(Collection entries)
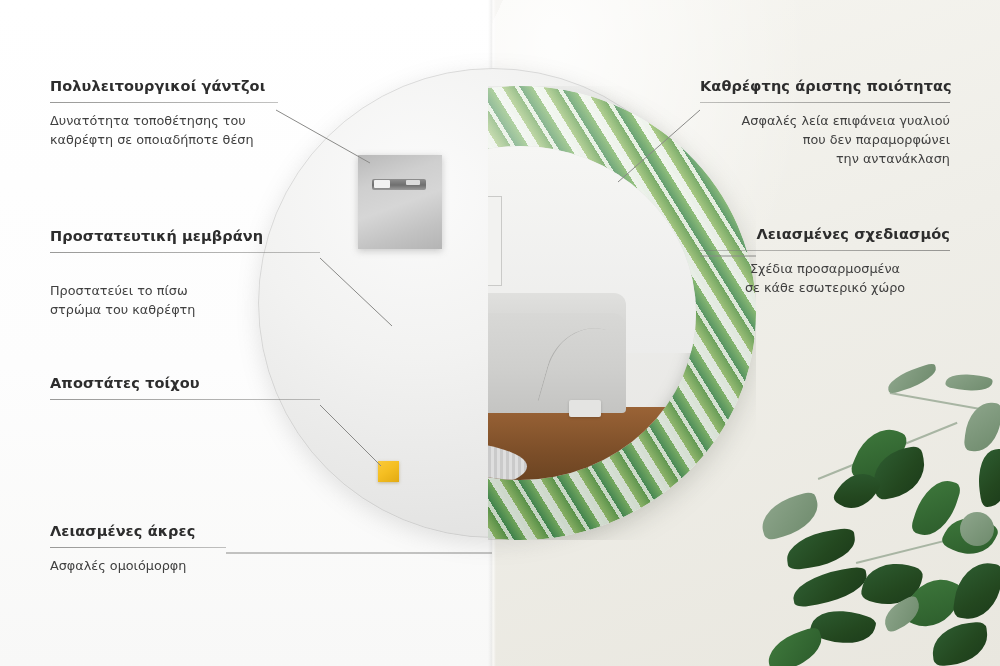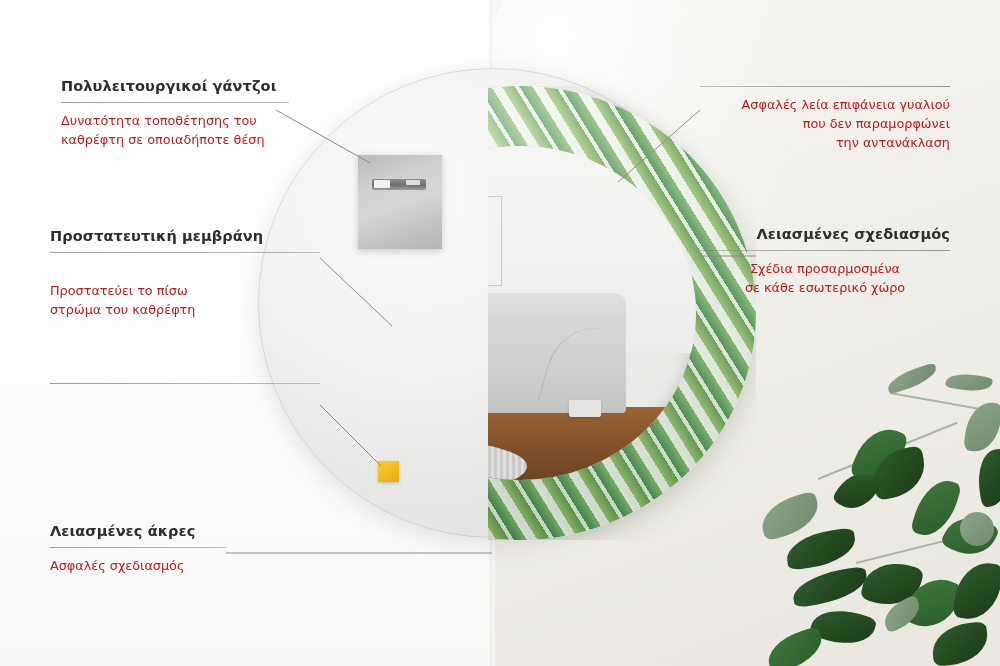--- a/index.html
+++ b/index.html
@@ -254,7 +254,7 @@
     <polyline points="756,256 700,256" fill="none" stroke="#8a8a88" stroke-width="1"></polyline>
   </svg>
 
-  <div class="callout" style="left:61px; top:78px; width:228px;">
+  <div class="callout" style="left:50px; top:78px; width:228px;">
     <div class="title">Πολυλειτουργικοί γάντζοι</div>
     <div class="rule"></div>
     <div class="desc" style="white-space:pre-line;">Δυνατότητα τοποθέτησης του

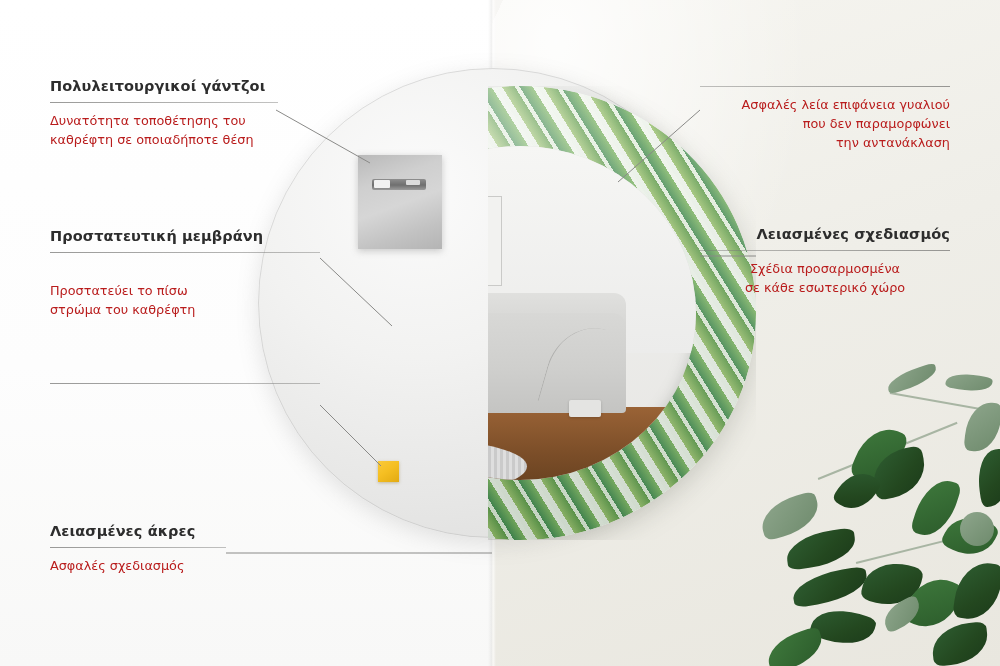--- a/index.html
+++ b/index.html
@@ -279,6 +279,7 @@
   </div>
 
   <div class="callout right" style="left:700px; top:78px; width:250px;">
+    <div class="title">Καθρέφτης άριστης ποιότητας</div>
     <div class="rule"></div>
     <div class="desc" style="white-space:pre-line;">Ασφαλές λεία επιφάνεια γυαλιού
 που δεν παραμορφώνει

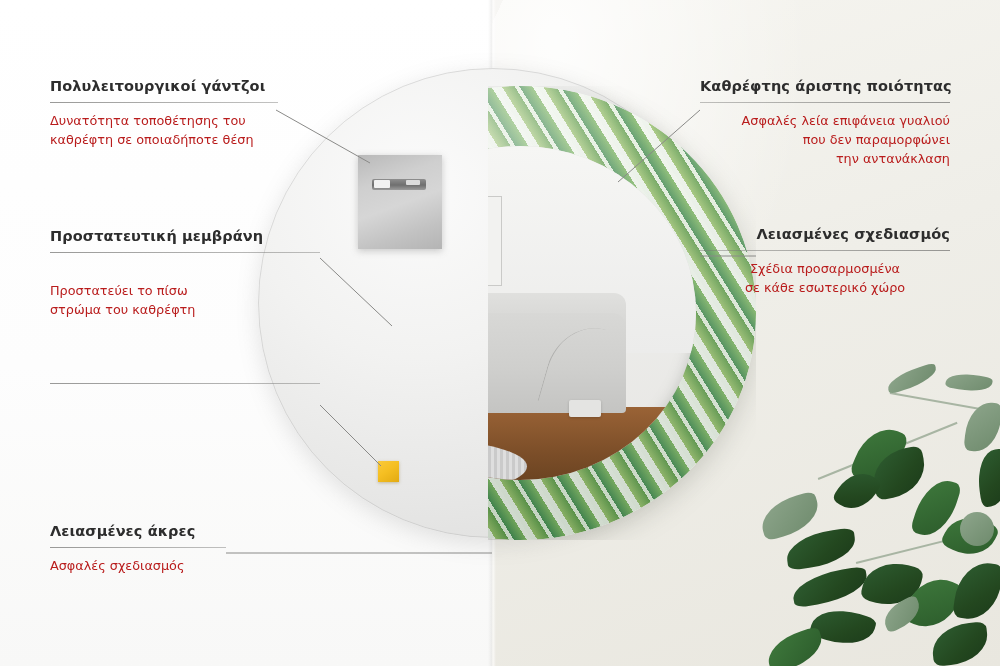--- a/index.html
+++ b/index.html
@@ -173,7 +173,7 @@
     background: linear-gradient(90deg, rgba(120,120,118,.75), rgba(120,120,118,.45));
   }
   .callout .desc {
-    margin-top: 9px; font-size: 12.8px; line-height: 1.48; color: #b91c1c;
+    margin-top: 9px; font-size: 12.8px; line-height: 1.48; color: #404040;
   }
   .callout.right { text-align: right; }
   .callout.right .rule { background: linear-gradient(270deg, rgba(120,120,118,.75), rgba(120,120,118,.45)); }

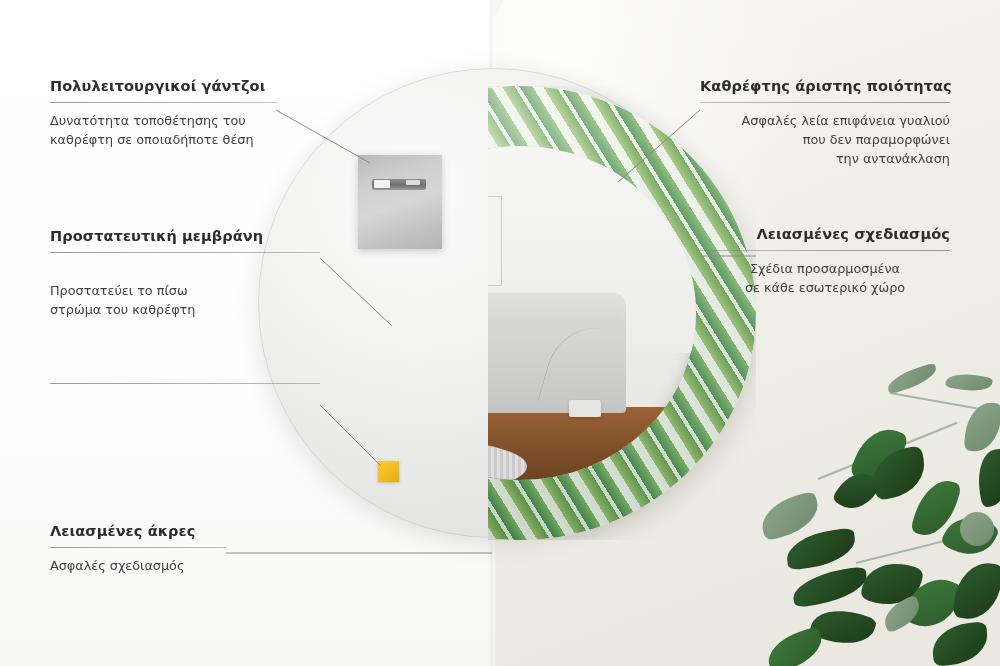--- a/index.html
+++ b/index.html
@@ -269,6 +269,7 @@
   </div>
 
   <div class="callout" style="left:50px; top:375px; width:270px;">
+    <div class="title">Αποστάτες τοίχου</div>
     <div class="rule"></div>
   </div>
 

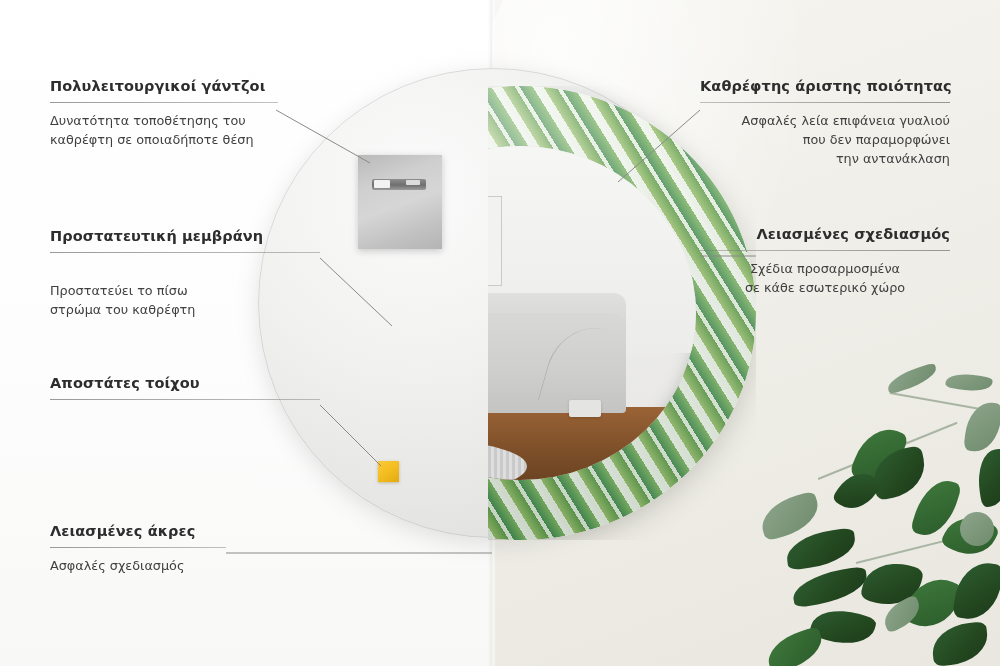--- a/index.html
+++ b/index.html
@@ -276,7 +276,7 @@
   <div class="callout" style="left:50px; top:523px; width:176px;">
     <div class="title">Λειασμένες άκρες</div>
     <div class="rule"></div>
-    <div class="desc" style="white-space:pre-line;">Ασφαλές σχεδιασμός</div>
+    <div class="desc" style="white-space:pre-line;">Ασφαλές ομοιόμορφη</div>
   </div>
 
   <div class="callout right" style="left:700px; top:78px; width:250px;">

▶ _PROBLEM REQUIREMENTS_
Both ends included, copy word for word the lines from the top of the entries above through the line with "-173,7 +173,7 @@". No pictures.

▶ _SOLUTION FOR THIS EXERCISE_
--- a/index.html
+++ b/index.html
@@ -254,7 +254,7 @@
     <polyline points="756,256 700,256" fill="none" stroke="#8a8a88" stroke-width="1"></polyline>
   </svg>
 
-  <div class="callout" style="left:61px; top:78px; width:228px;">
+  <div class="callout" style="left:50px; top:78px; width:228px;">
     <div class="title">Πολυλειτουργικοί γάντζοι</div>
     <div class="rule"></div>
     <div class="desc" style="white-space:pre-line;">Δυνατότητα τοποθέτησης του

--- a/index.html
+++ b/index.html
@@ -279,6 +279,7 @@
   </div>
 
   <div class="callout right" style="left:700px; top:78px; width:250px;">
+    <div class="title">Καθρέφτης άριστης ποιότητας</div>
     <div class="rule"></div>
     <div class="desc" style="white-space:pre-line;">Ασφαλές λεία επιφάνεια γυαλιού
 που δεν παραμορφώνει

--- a/index.html
+++ b/index.html
@@ -173,7 +173,7 @@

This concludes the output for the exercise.